Club hoping to build new ground in time for start of 2030/31 football season
The two firms behind the most recent new build stadia in the Premier League are both weighing up whether to price the scheme to build a new ground for Birmingham City.
The Blues’ US billionaire owner Tom Wagner last week unveiled plans by Heatherwick Studio for a 62,000-seat stadium in the city surrounded by 12 chimneys.
The club, which sits mid-table in the Championship, is hoping the scheme will be ready in time for the start of the 2030/31 season.

Laing O’Rourke completed Everton’s new ground at Bramley-Moore Dock in time for its opening in August while Mace built the Tottenham Hotspur stadium which opened in 2019.
Both firms are mulling a move for the job which is part of planned wider £3bn sports campus at a former industrial site called Bordesley Green.
In a statement, Laing O’Rourke, which has also expressed interest in rebuilding Manchester United’s Old Trafford ground, told Building: “We were pleased to see the release of Birmingham City’s vision [last week]. We are very proud of the work we did to deliver Everton’s Hill Dickinson Stadium – using digital design and off-site manufacturing to provide our client with certainty and quality.
“We look forward to hearing more about Birmingham City’s plans for the future.”
Meanwhile, Mace is also understood to be looking at the work but Building understands any bid would only be done if the scheme was let as a CM deal.
The Spurs stadium was let as a CM job and most UK-based contractors would be unlikely to take on a project of Birmingham’s size as a fixed price contract.

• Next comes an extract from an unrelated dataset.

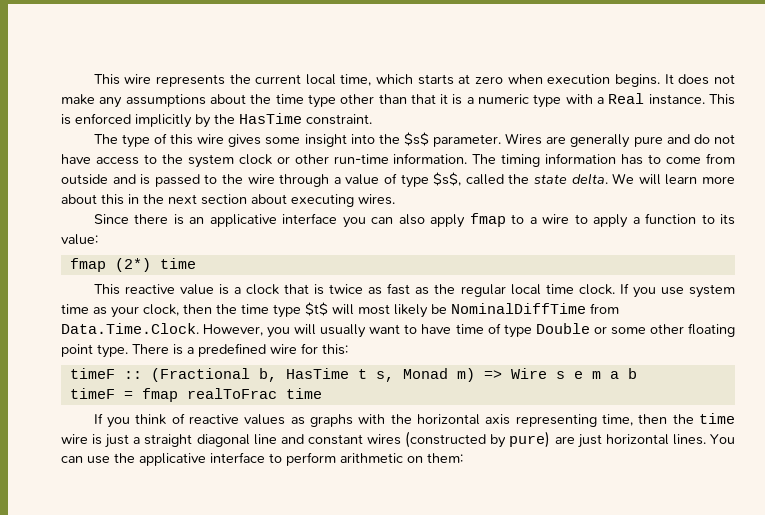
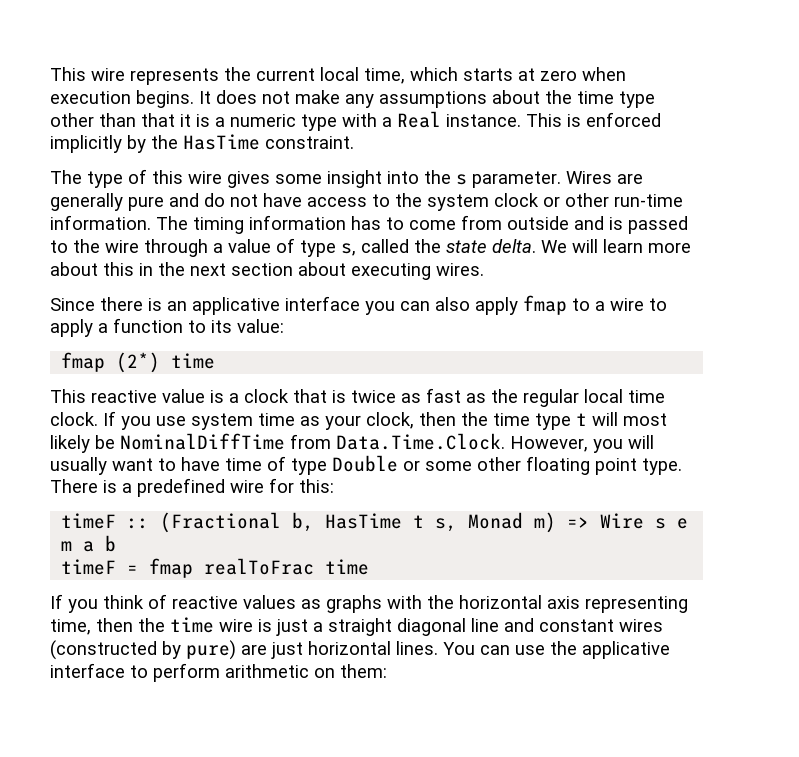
[403,132,429,146] $s$ -> [456,174,467,185] s
[433,172,462,186] $s$, -> [341,243,356,256] s,
[305,302,328,316] $t$ -> [576,413,587,426] t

Mace’s consulting arm already has a relationship with the Blues, having stepped in to complete work at the club’s existing St Andrew’s ground when Buckingham went into administration more than two years ago.
As well as Heatherwick, US practice Manica, which worked with Fosters on the stadium used to host the 2022 World Cup final in Qatar, is also on the job.
The design includes brick-faced chimneys which are intended to be an homage to the city’s industrial past and the proposed site’s longstanding history of brick manufacturing.
They would serve multiple purposes including supporting the roof structure, housing stairwells and lifts, ventilation and channelling sound from the stadium bowl upwards to prevent noise pollution.
Meanwhile, Karen Hirst has been named project director for the planned regeneration of the area around Old Trafford. Hirst was previously managing director of Maple Grove Developments, overseeing major commercial projects in the North-west, including industrial, logistics and town centre regeneration. She is also a former group board director of Preston contractor Eric Wright Group.